Pierre Singaravélou

Pierre Singaravélou, né en 1977, est un historien français spécialiste des empires coloniaux et de la mondialisation[1]. Il est British Academy Global Professor au King's College de Londres et professeur à l'université Paris I Panthéon-Sorbonne.

Biographie[modifier | modifier le code]

Pierre Singaravélou est le fils du géographe Singaravelou[2].

Diplômé de Sciences Po Paris (2005)[3], agrégé et docteur en histoire (2007)[4], il est maître de conférences (2009) puis, à partir de 2015, professeur des universités en histoire contemporaine à l'université Panthéon-Sorbonne et membre de l'Institut universitaire de France[5]. Pierre Singaravélou est également corédacteur en chef de la revue Monde(s) et membre du comité de rédaction des revues Le Mouvement social et La Vie des idées.
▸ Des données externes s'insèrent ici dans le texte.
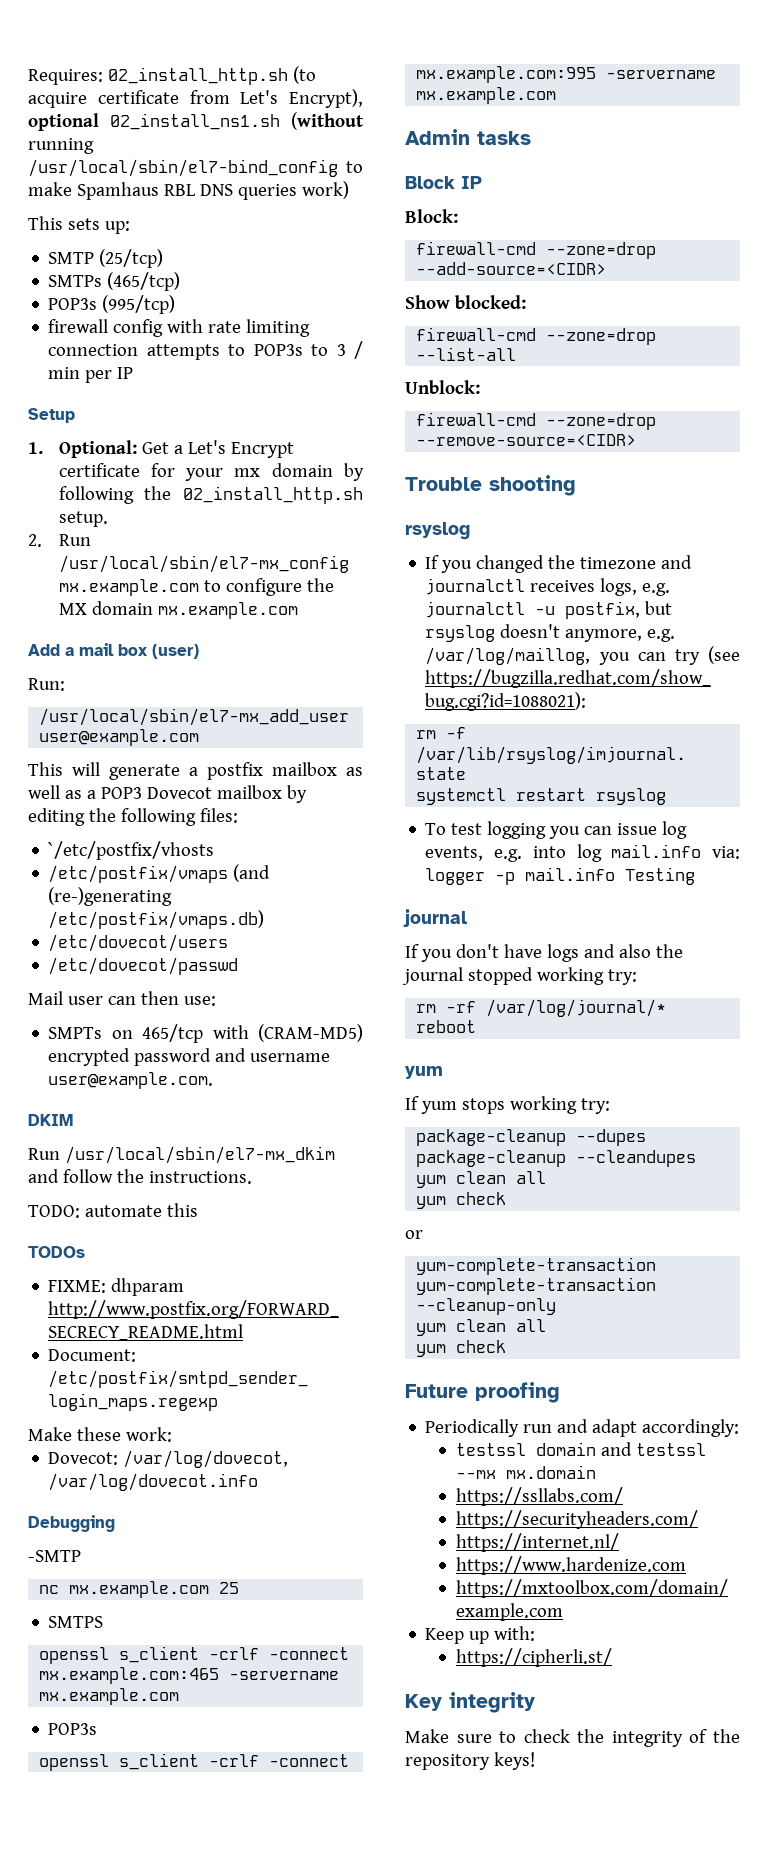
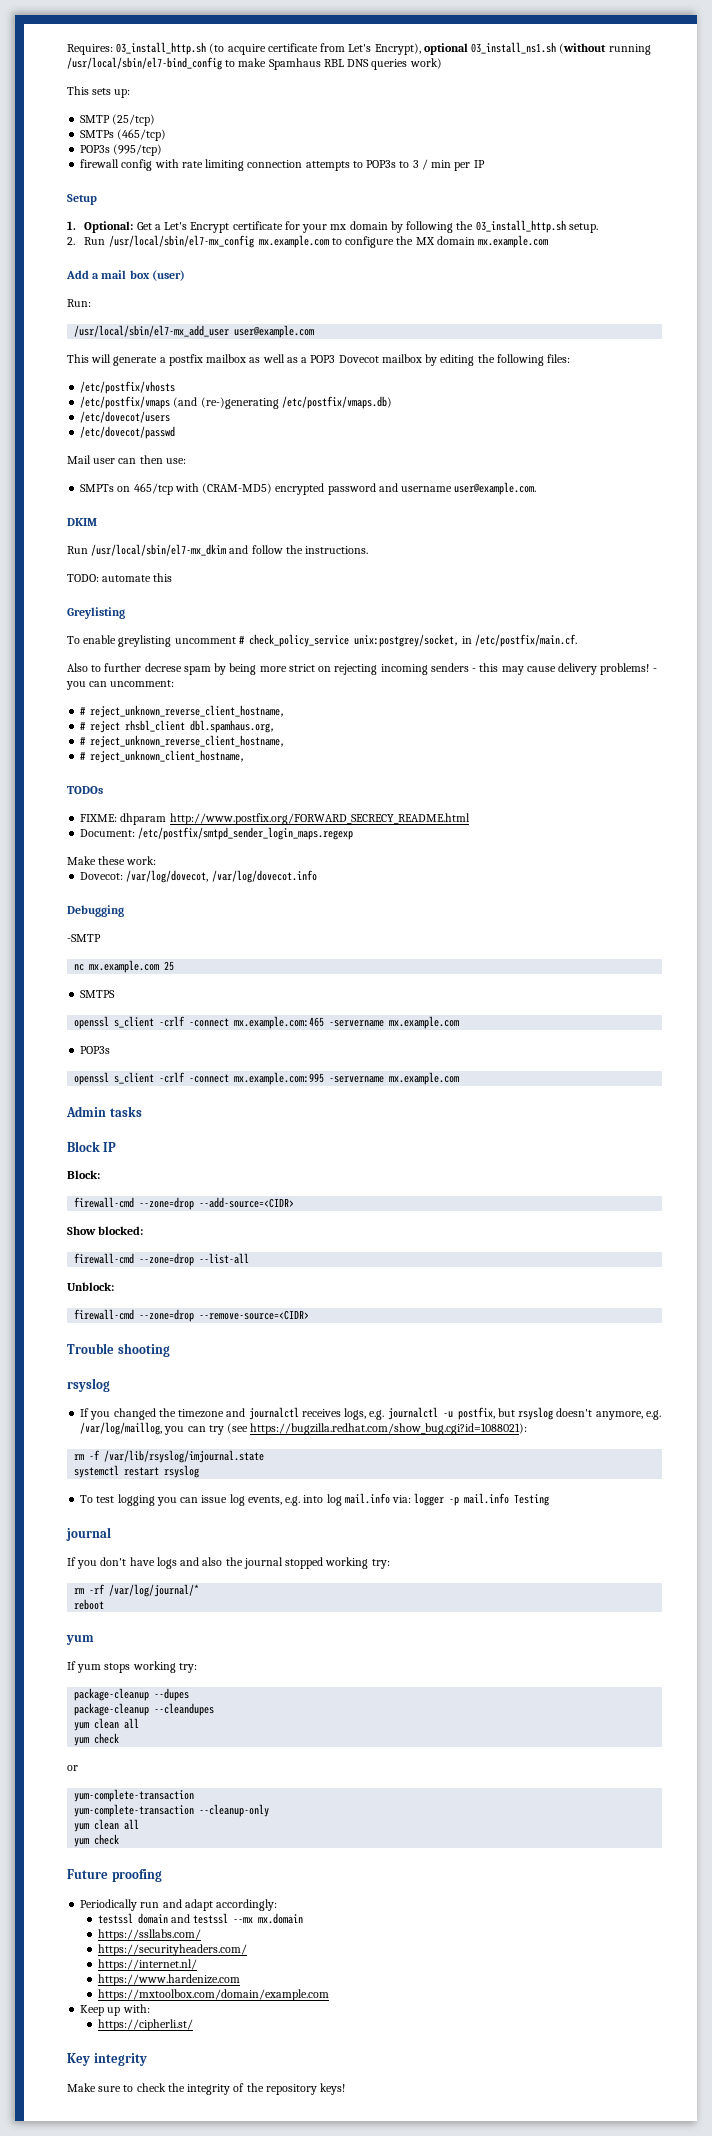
- Requires: 02_install_http.sh (to acquire certificate from Let's Encrypt), optional 02_install_ns1.sh (without running /usr/local/sbin/el7-bind_config to make Spamhaus RBL DNS queries work)
+ Requires: 03_install_http.sh (to acquire certificate from Let's Encrypt), optional 03_install_ns1.sh (without running /usr/local/sbin/el7-bind_config to make Spamhaus RBL DNS queries work)
- 1. Optional: Get a Let's Encrypt certificate for your mx domain by following the 02_install_http.sh setup.
+ 1. Optional: Get a Let's Encrypt certificate for your mx domain by following the 03_install_http.sh setup.
- `/etc/postfix/vhosts
+ /etc/postfix/vhosts
+ Greylisting
+ To enable greylisting uncomment # check_policy_service unix:postgrey/socket, in /etc/postfix/main.cf.
+ Also to further decrese spam by being more strict on rejecting incoming senders - this may cause delivery problems! - you can uncomment:
+ # reject_unknown_reverse_client_hostname,
+ # reject rhsbl_client dbl.spamhaus.org,
+ # reject_unknown_reverse_client_hostname,
+ # reject_unknown_client_hostname,

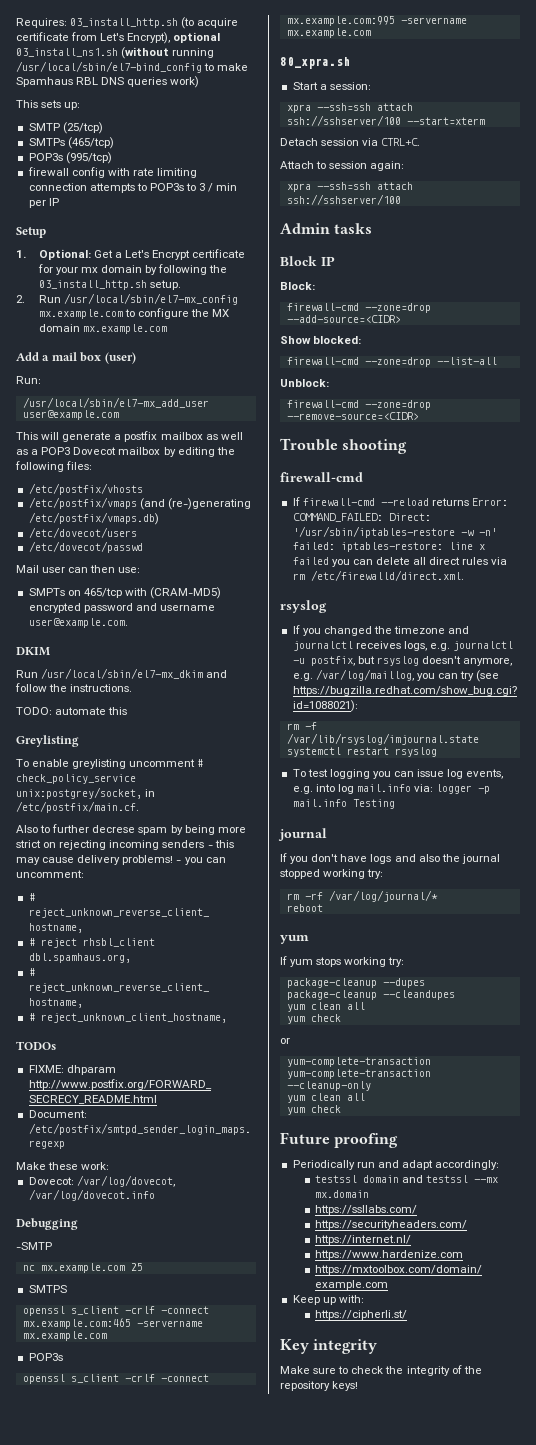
+ 80_xpra.sh
+ Start a session:
+ xpra --ssh=ssh attach ssh://sshserver/100 --start=xterm
+ Detach session via CTRL+C.
+ Attach to session again:
+ xpra --ssh=ssh attach ssh://sshserver/100
  Trouble shooting
+ firewall-cmd
+ If firewall-cmd --reload returns Error: COMMAND_FAILED: Direct: '/usr/sbin/iptables-restore -w -n' failed: iptables-restore: line x failed you can delete all direct rules via rm /etc/firewalld/direct.xml.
En 2015, il est nommé directeur des Publications de la Sorbonne à la place de l'historien médiéviste Patrick Boucheron, élu au Collège de France. En 2019, il est élu par la British Academy "Global Professor" au King's College de Londres: il fait partie de la première promotion de dix chercheurs recrutés dans le monde entier pour enseigner au Royaume-Uni.

Il a publié plusieurs ouvrages sur la production des savoirs en situation coloniale, la construction territoriale des empires, la circulation des élites dans les empires coloniaux, la diffusion des pratiques culturelles dans les sociétés coloniales, les relations entre colonisation et mondialisation.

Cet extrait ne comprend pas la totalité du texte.